• **WHAT THE TASK ASKS**: Check every line of the following material for the word "width", then say how many have it, with no other words.

• **DATASET ENTRIES**:
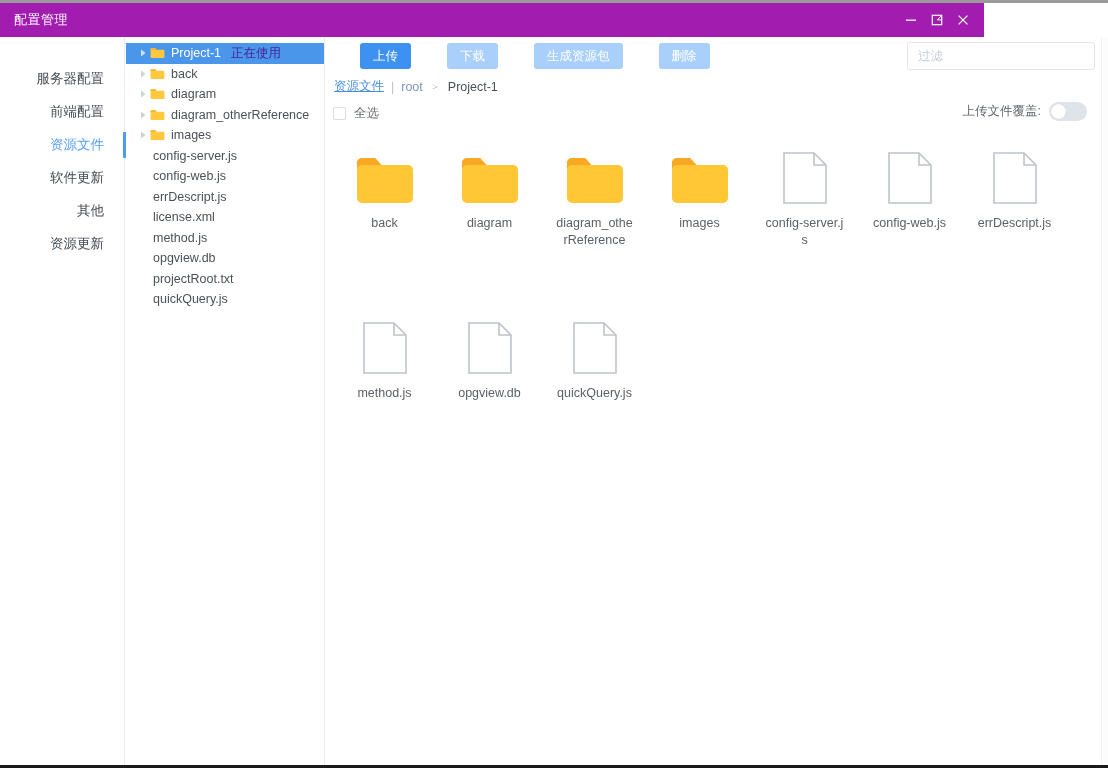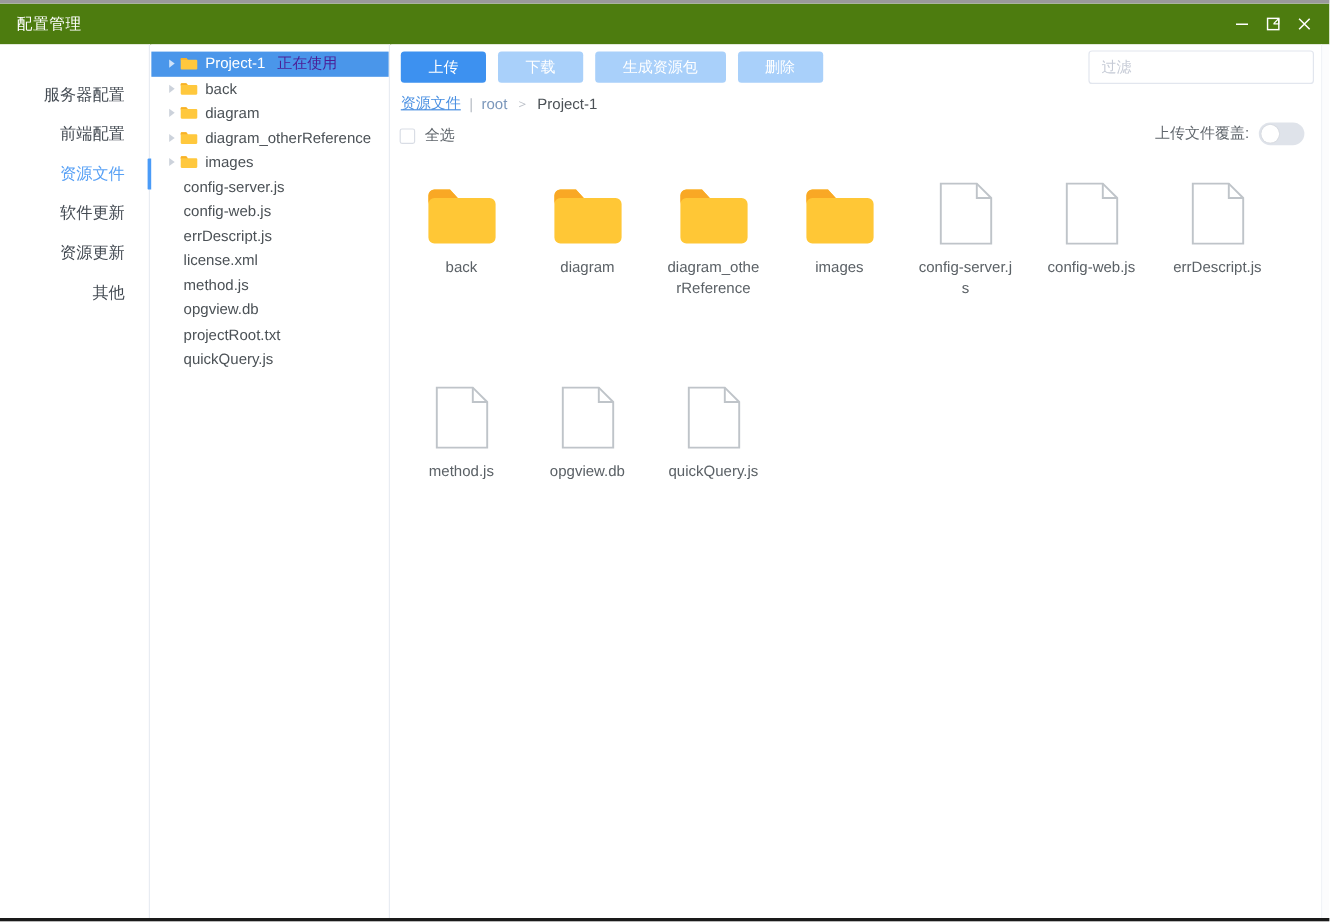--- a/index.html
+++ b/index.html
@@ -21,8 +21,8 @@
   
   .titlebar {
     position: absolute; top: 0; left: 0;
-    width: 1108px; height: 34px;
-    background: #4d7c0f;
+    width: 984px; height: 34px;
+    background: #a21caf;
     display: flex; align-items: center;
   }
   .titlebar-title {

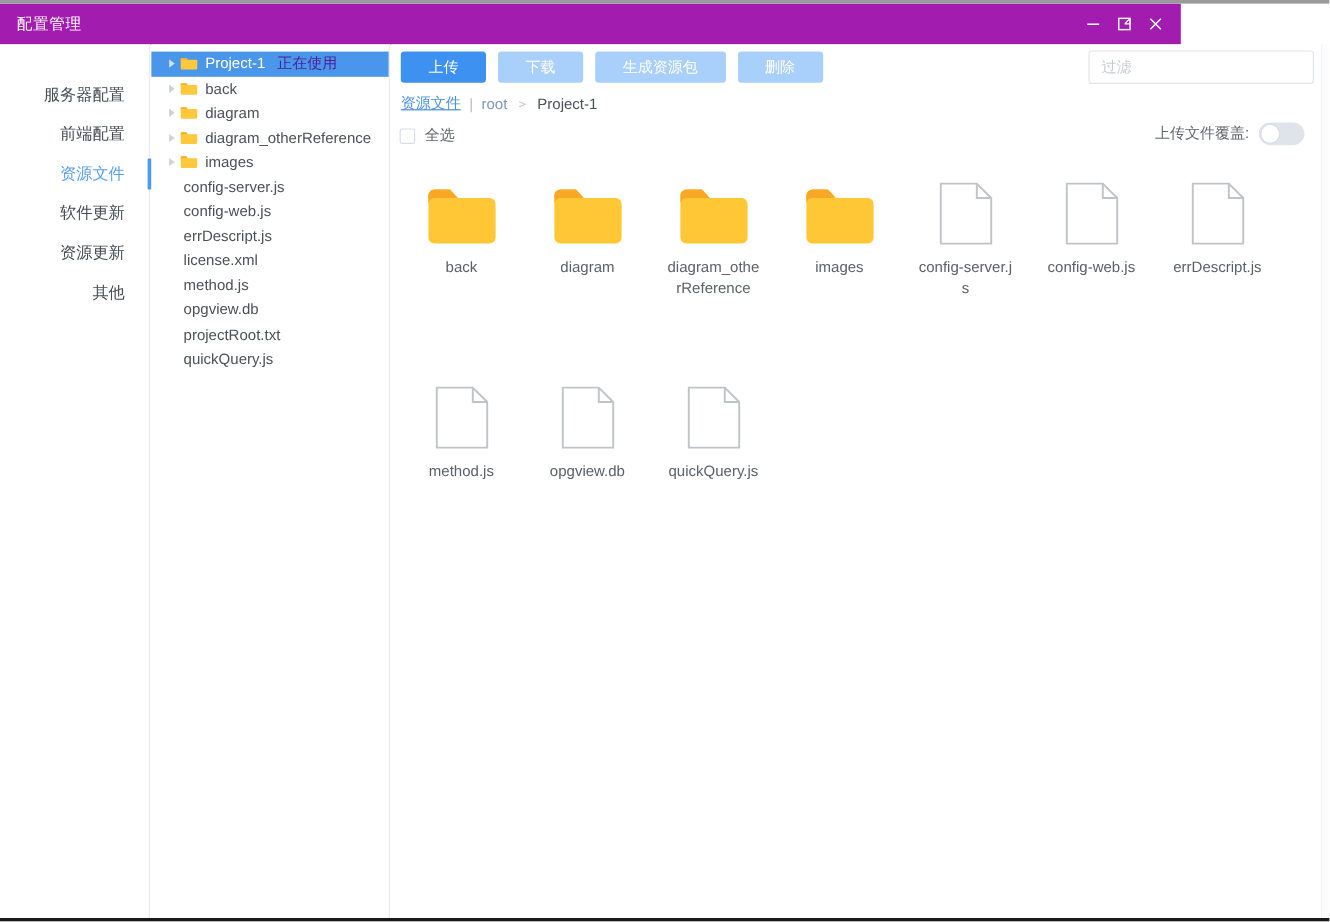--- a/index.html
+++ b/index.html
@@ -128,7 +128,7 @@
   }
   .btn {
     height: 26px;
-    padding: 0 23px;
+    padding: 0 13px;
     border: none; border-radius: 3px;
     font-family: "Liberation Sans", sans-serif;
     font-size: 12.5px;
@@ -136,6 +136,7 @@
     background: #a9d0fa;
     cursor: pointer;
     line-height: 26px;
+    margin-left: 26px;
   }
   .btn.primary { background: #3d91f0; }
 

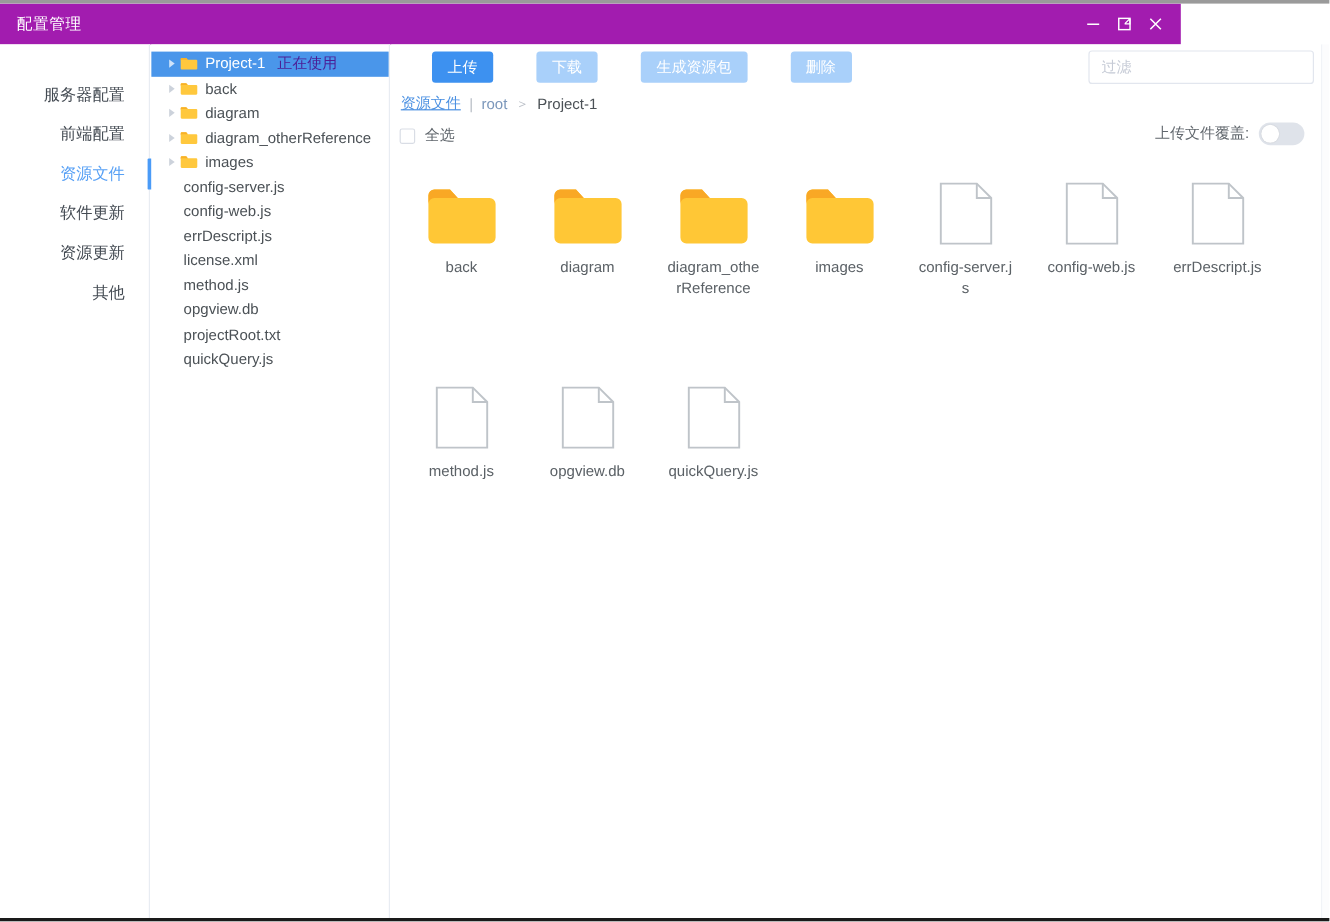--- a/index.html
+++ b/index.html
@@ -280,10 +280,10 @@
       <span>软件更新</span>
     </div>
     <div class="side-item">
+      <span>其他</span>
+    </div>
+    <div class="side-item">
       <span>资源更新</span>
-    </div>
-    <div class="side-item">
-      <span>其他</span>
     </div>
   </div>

• **EXERCISE RESULT**: 2